Project Nothing
March 14, 2026 / Development Log

The Style Police

Log: March 14, 2026

Auditing 312 potential style violations, triaging down to 50 real issues, and building enforcement rules for AI agents who write CSS.

Four parallel audit agents scanned the codebase and returned 312 potential style violations. Template literal classNames. Bare Tailwind spacing. Hardcoded line-height values. Missing cn() composition. The number was alarming until we started triaging.

183 of the claimed violations were intentional. Tracking values like tracking-[0.14em] and tracking-[0.18em] are deliberately varied per context — headings track wider than body text. Creating a tracking token scale would have been over-engineering. 47 instances of mb-0 were flagged as bare Tailwind spacing, but zero-reset utilities have no meaningful token equivalent. You do not tokenize the absence of margin.

The Real Violations

After triage, roughly 50 genuine issues remained. Three files used pn-btn pn-btn--ghost — a class that does not exist — instead of pn-cta-ghost. Three components composed classNames with ternary operators or Array.join() instead of the cn() utility. Twenty-two instances of leading-[1.5] and leading-[1.6] could be replaced with the design tokens --line-height-normal and --line-height-snug. Twelve bare rem and pixel spacing values had token equivalents.

These were fixed across 28 files in 4 atomic commits. The fixes were mechanical — find the bare value, replace with the token. The more interesting question was: how do we prevent this from happening again?

Policing AI Authors

Traditional style enforcement uses linting tools. ESLint rules catch bad patterns at build time. Stylelint enforces CSS conventions. Pre-commit hooks block violations before they enter the repository. This project has a complication: the primary code authors are AI agents, and .eslintrc.json is a protected file we cannot modify.

The solution was documentation, not tooling. A new section in AGENTS.md titled "Use This, Not That" provides a 9-rule table that every AI agent reads before starting work. Each rule maps a forbidden pattern to its correct replacement with a reason: gap-2 becomes gap-[var(--space-2)] because spacing must use tokens. animate-pulse becomes pn-skeleton because skeleton animation has a dedicated class.

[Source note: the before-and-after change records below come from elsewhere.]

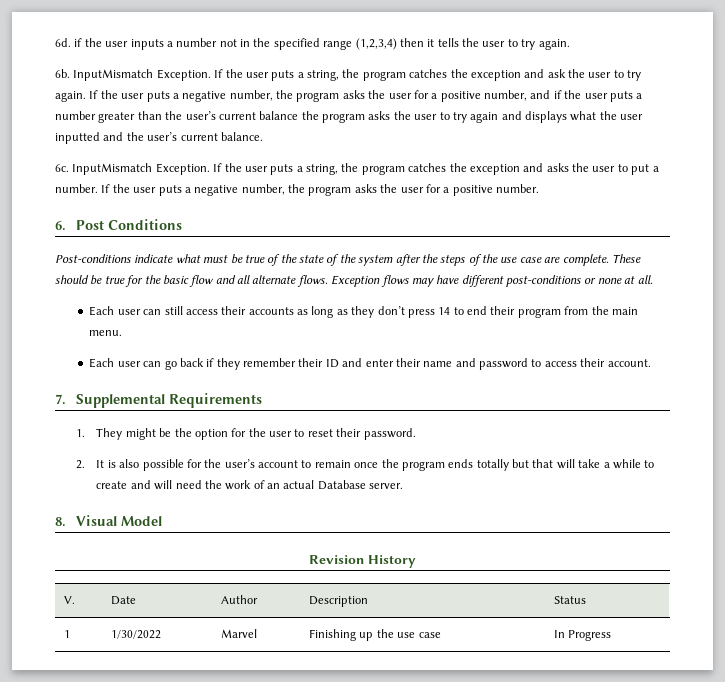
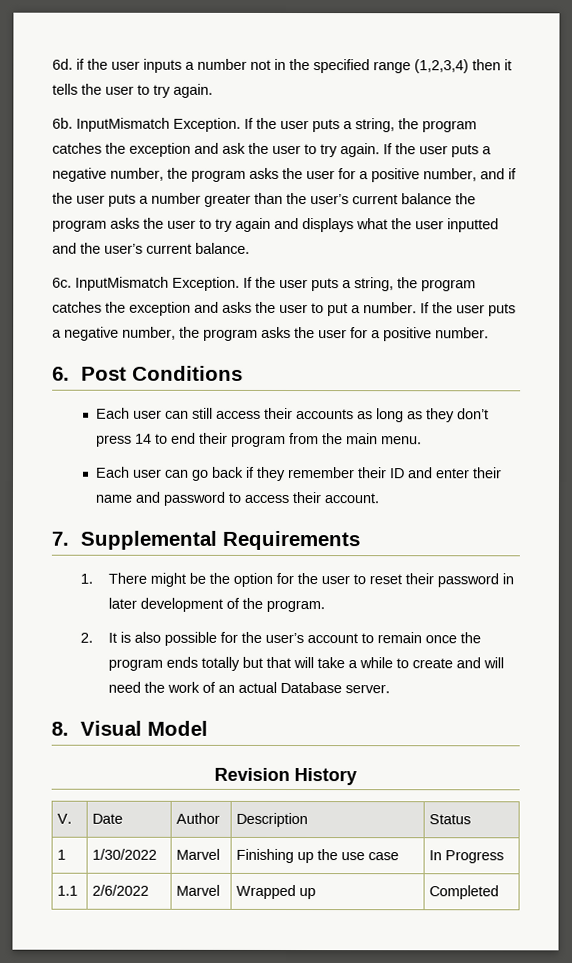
- Post-conditions indicate what must be true of the state of the system after the steps of the use case are complete. These should be true for the basic flow and all alternate flows. Exception flows may have different post-conditions or none at all.
- 1. They might be the option for the user to reset their password.
+ 1. There might be the option for the user to reset their password in later development of the program.
+ 1.1 | 2/6/2022 | Marvel | Wrapped up | Completed

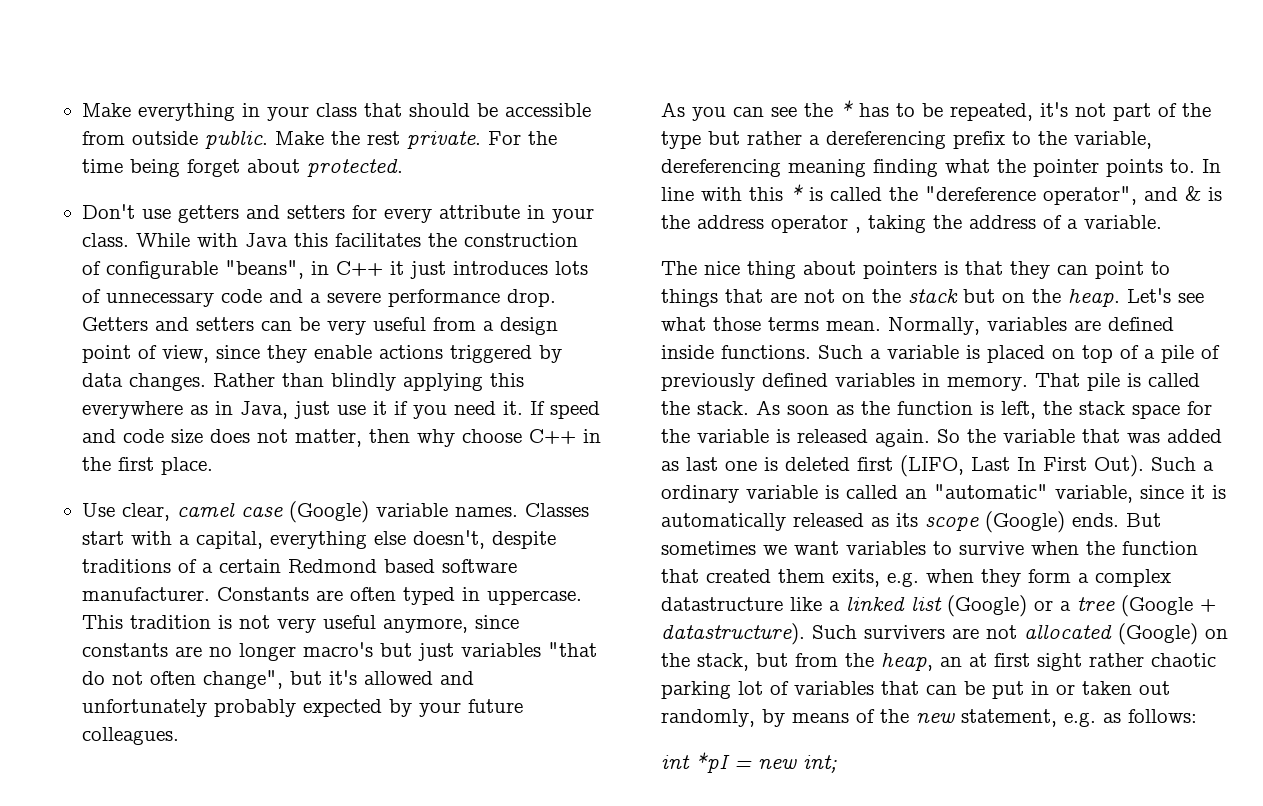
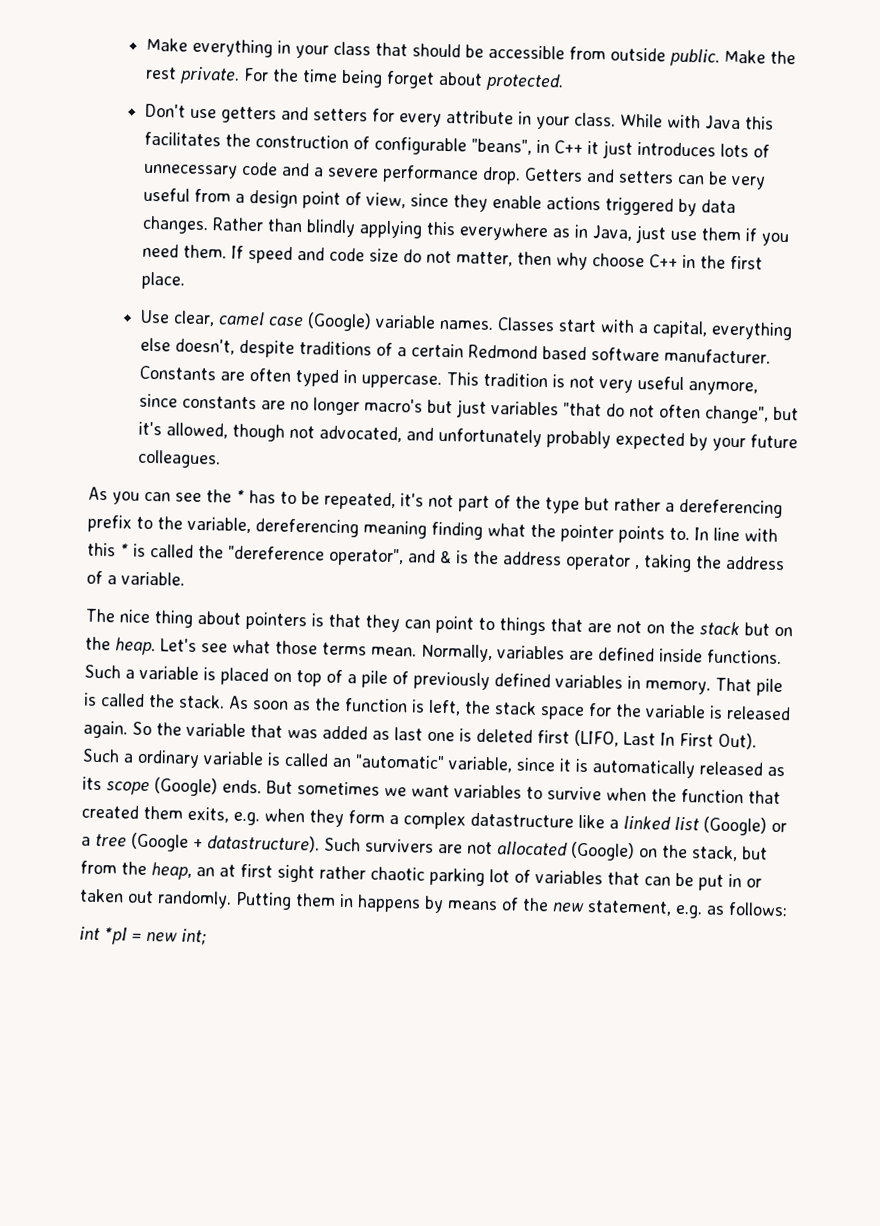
- Rather than blindly applying this everywhere as in Java, just use it if you need it.
+ Rather than blindly applying this everywhere as in Java, just use them if you need them.
- If speed and code size does not matter, then why choose C++ in the first place.
+ If speed and code size do not matter, then why choose C++ in the first place.
- This tradition is not very useful anymore, since constants are no longer macro's but just variables "that do not often change", but it's allowed and unfortunately probably expected by your future colleagues.
+ This tradition is not very useful anymore, since constants are no longer macro's but just variables "that do not often change", but it's allowed, though not advocated, and unfortunately probably expected by your future colleagues.
- Such survivers are not allocated (Google) on the stack, but from the heap, an at first sight rather chaotic parking lot of variables that can be put in or taken out randomly, by means of the new statement, e.g. as follows:
+ Such survivers are not allocated (Google) on the stack, but from the heap, an at first sight rather chaotic parking lot of variables that can be put in or taken out randomly. Putting them in happens by means of the new statement, e.g. as follows:

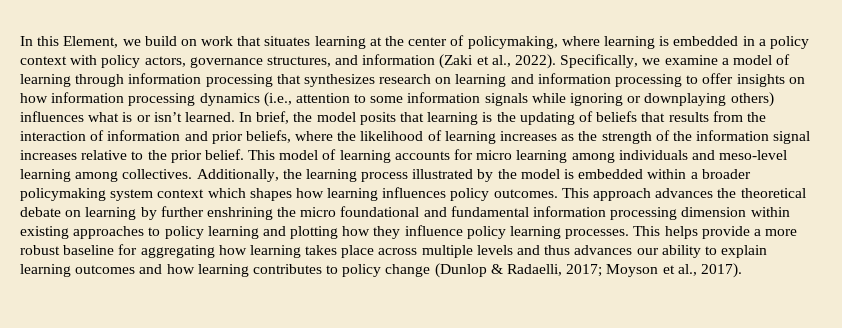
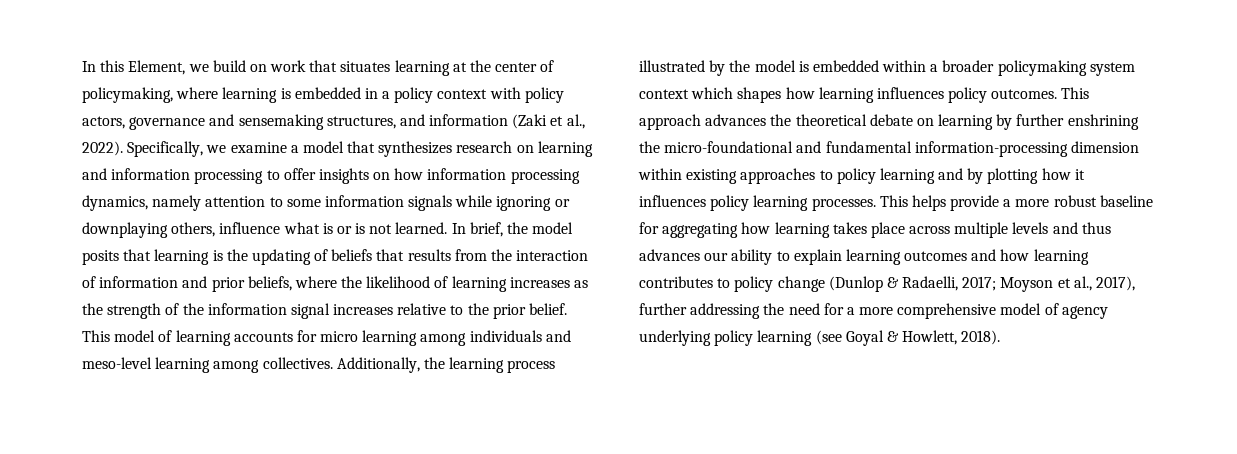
- In this Element, we build on work that situates learning at the center of policymaking, where learning is embedded in a policy context with policy actors, governance structures, and information (Zaki et al., 2022).
+ In this Element, we build on work that situates learning at the center of policymaking, where learning is embedded in a policy context with policy actors, governance and sensemaking structures, and information (Zaki et al., 2022).
- Specifically, we examine a model of learning through information processing that synthesizes research on learning and information processing to offer insights on how information processing dynamics (i.e., attention to some information signals while ignoring or downplaying others) influences what is or isn’t learned.
+ Specifically, we examine a model that synthesizes research on learning and information processing to offer insights on how information processing dynamics, namely attention to some information signals while ignoring or downplaying others, influence what is or is not learned.
- This approach advances the theoretical debate on learning by further enshrining the micro foundational and fundamental information processing dimension within existing approaches to policy learning and plotting how they influence policy learning processes.
+ This approach advances the theoretical debate on learning by further enshrining the micro-foundational and fundamental information-processing dimension within existing approaches to policy learning and by plotting how it influences policy learning processes.
- This helps provide a more robust baseline for aggregating how learning takes place across multiple levels and thus advances our ability to explain learning outcomes and how learning contributes to policy change (Dunlop & Radaelli, 2017; Moyson et al., 2017).
+ This helps provide a more robust baseline for aggregating how learning takes place across multiple levels and thus advances our ability to explain learning outcomes and how learning contributes to policy change (Dunlop & Radaelli, 2017; Moyson et al., 2017), further addressing the need for a more comprehensive model of agency underlying policy learning (see Goyal & Howlett, 2018).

This approach works because AI agents are not rebellious. They do not ignore documentation out of laziness or habit. If the instruction says "never write text-white, always write text-[var(--text)]," the agent will comply. The enforcement mechanism is the instruction itself. The documentation is the linter.

What Not to Enforce

The most important decisions were about what to leave alone. rounded-full is a geometric property — it means "circle" or "pill shape." Tokenizing it as --radius-full would add abstraction without adding value. min-h-[44px] for touch targets could become --size-touch-target, but the value is a well-known accessibility standard that benefits from being explicit. One-off display sizes like text-[110px] for the hero heading are used exactly once and would pollute the token namespace.

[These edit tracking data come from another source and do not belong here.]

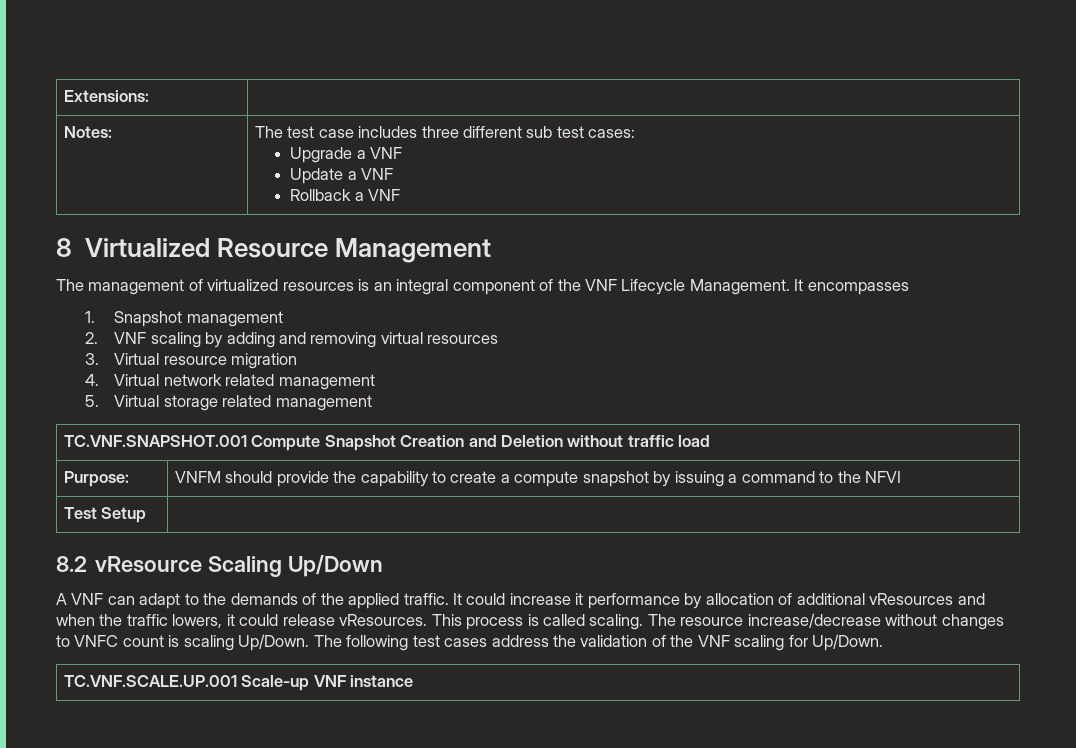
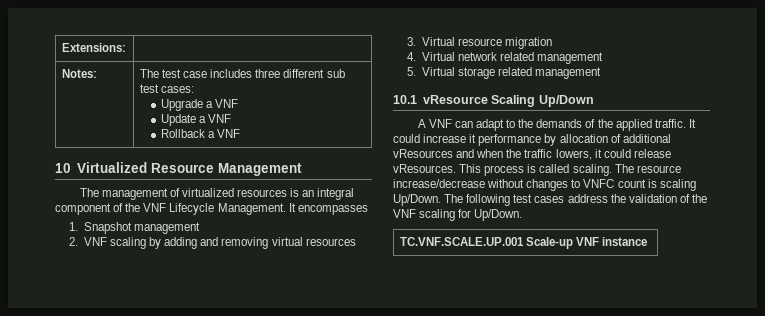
- 8 Virtualized Resource Management
+ 10 Virtualized Resource Management
- TC.VNF.SNAPSHOT.001 Compute Snapshot Creation and Deletion without traffic load
- Purpose: | VNFM should provide the capability to create a compute snapshot by issuing a command to the NFVI
- Test Setup |
- 8.2 vResource Scaling Up/Down
+ 10.1 vResource Scaling Up/Down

A design system is a set of opinions about which values deserve names. Not every value does. The discipline is knowing where to stop.

The Meta-Observation

Phase 65 produced a system where AI agents enforce CSS consistency on code written by AI agents, guided by documentation written by AI agents, for a product that delivers nothing to its subscribers. The style police and the style offenders are the same entity. The rules exist to constrain future versions of the system that wrote them.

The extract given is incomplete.